看着都不是打架的料,尤其黎征,还有种“娇气”劲。
可我知道,黎征打个小算盘,只要他和拉巴次仁先上场打赢对手,我那场比试就会省下来,他这也是间接照顾我。
三黑子没那么好骗,他盯着我们仨反复的瞧着,又把手下召集到一起商量。我发现,他的这些手下没一个有眼光的,都贼兮兮的笑着赞同,甚至都以为这么打斗他们占了多大便宜似的。
我们两拨人都往后退了退,算是腾出一个场地,三黑子那边第一个出场的是刚才抄椅子的小弟,他上来就指着拉巴次仁,还做了个挑衅的动作。
我搞不明白这小伙是出门吃错药了还是真傻,老话讲柿子挑软的捏,他可倒好,哪硬往哪撞。拉巴次仁肯定不惯着他,故意恶心的一咧嘴,还吐了一口痰出去,再大咧咧的走了出来。
那小伙嘿了一嗓子,伸手就要向拉巴次仁扑去,可拉巴次仁又退后一步,叫了声停。
我俩也好,三黑子他们也罢,全被拉巴次仁这举动弄的一愣。但拉巴次仁不理会我们,反倒嘿嘿一笑,问那小伙,“小爷们,咱俩文斗如何?”
小伙好奇,问怎么个文斗法。
拉巴次仁啪啪拍着胸脯,嘲讽的说,“你不是我对手,咱俩真要不讲规矩打起来,你保准被我揍成猪头,这样吧,我看你混到现在也不容易,我人好吃亏点,你打三拳,我就打一拳,咱们就这么轮下去看谁能输。”

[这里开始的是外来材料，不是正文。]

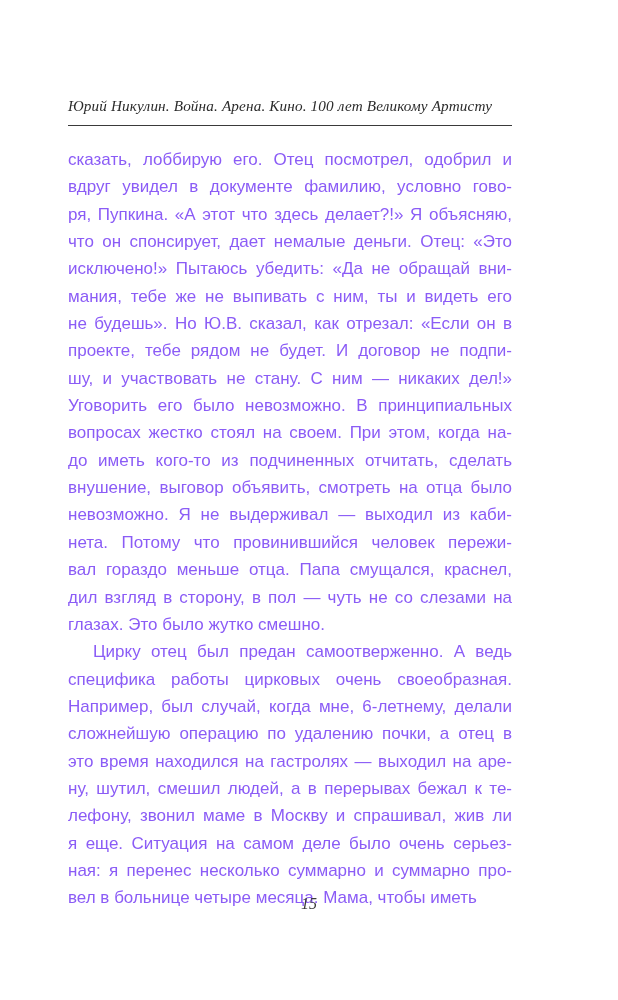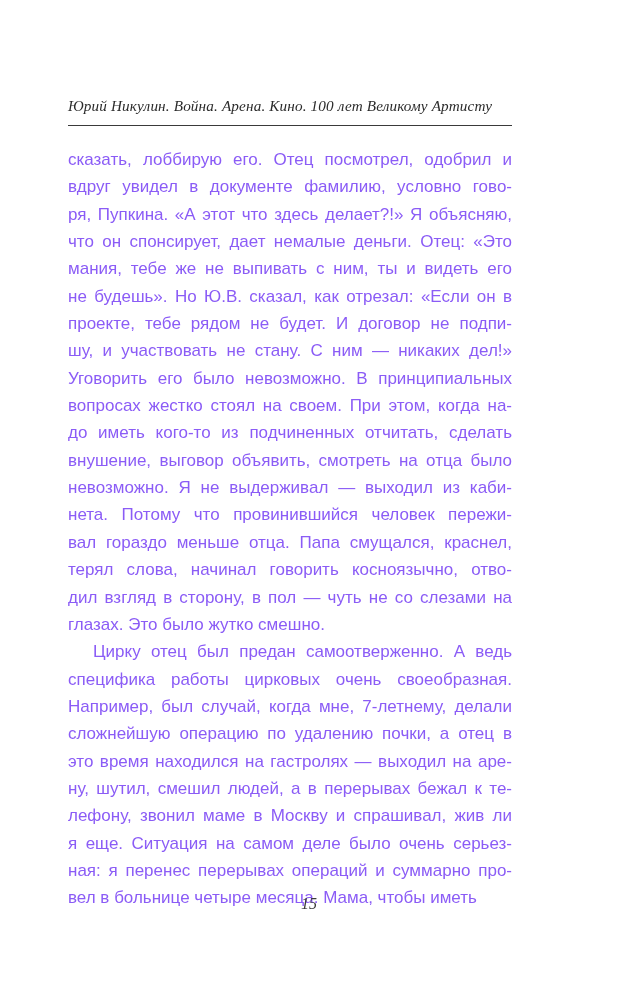"исключено!» Пытаюсь убедить: «Да не" span.ln { html: none -> <span>исключено!» Пытаюсь убедить: «Да не обращай вни-</span> }
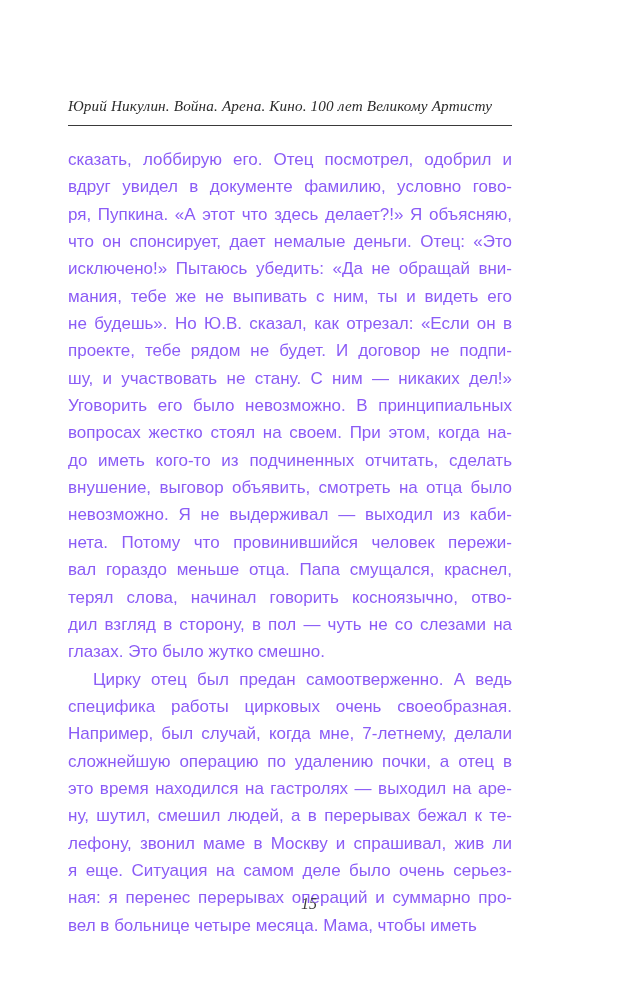"терял слова, начинал говорить" span.ln { html: <span>терял слова, начинал говорить косноязычно, отво-</span> -> none }
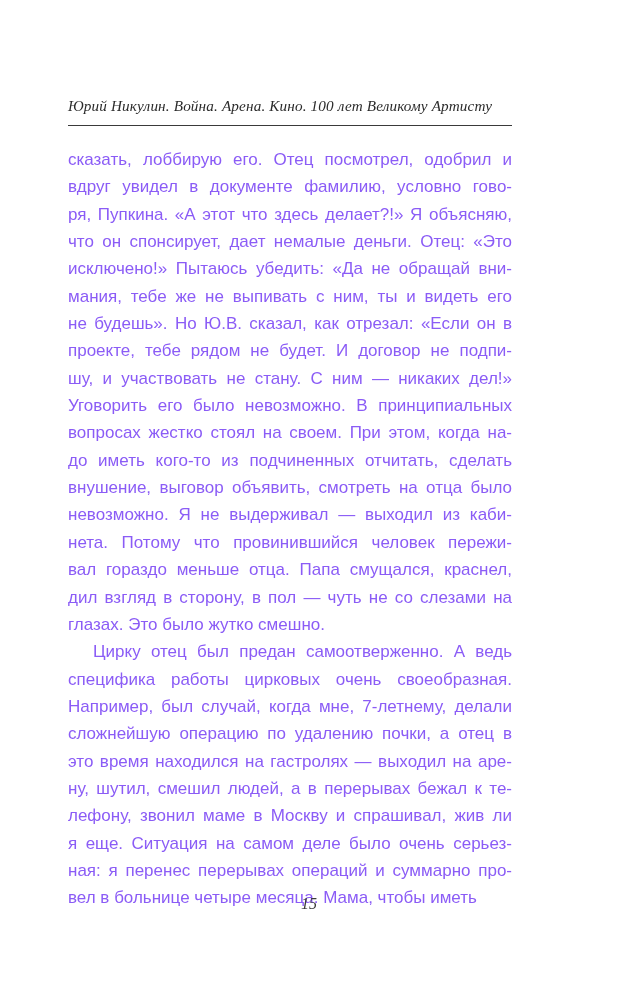"Например, был случай, когда мне," span.ln { text: 7-летнему -> 6-летнему }
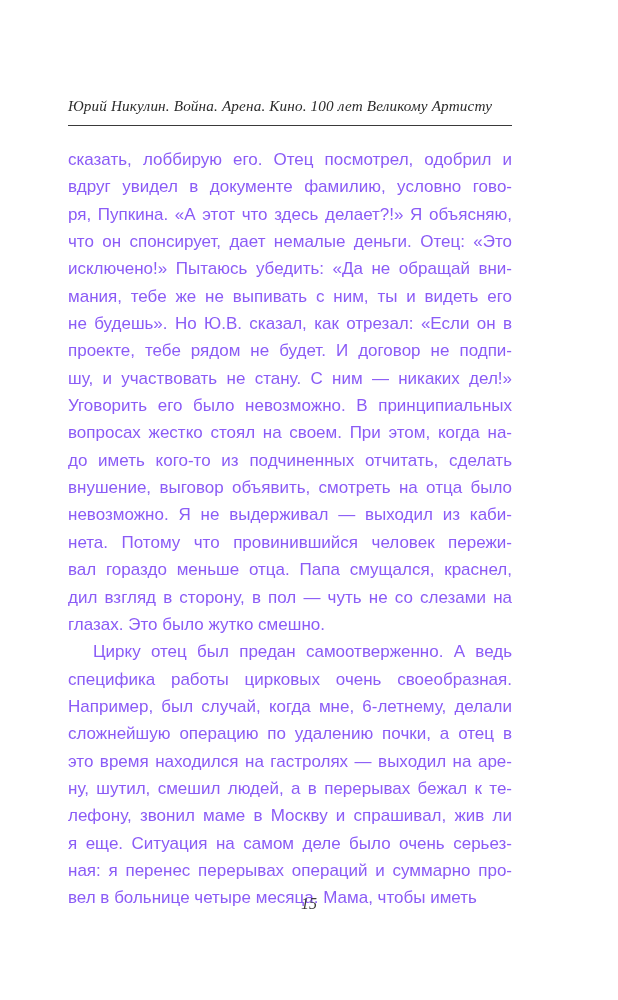"ная: я перенес перерывах операций" span.ln { text: перерывах операций -> несколько суммарно }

小伙本来被气的够呛,但一听拉巴次仁提出这种吃亏的要求,他又被气乐了,指着拉巴次仁说你真找死,接着还走到拉巴次仁身边揉着腕子,看样想蓄势打出三拳来。
可还没等他活动开,拉巴次仁又喊了一句我先来,随后把他那快握成钵般大小的拳头对准小伙脸狠狠砸了过去。
我感觉他根本就不是在打脸,而是再砸一个漏了气的皮球,砰的一声,小伙鼻子嘴巴都凹进去一块,整个儿人连一惨叫声都没发出就腿一软昏在地上。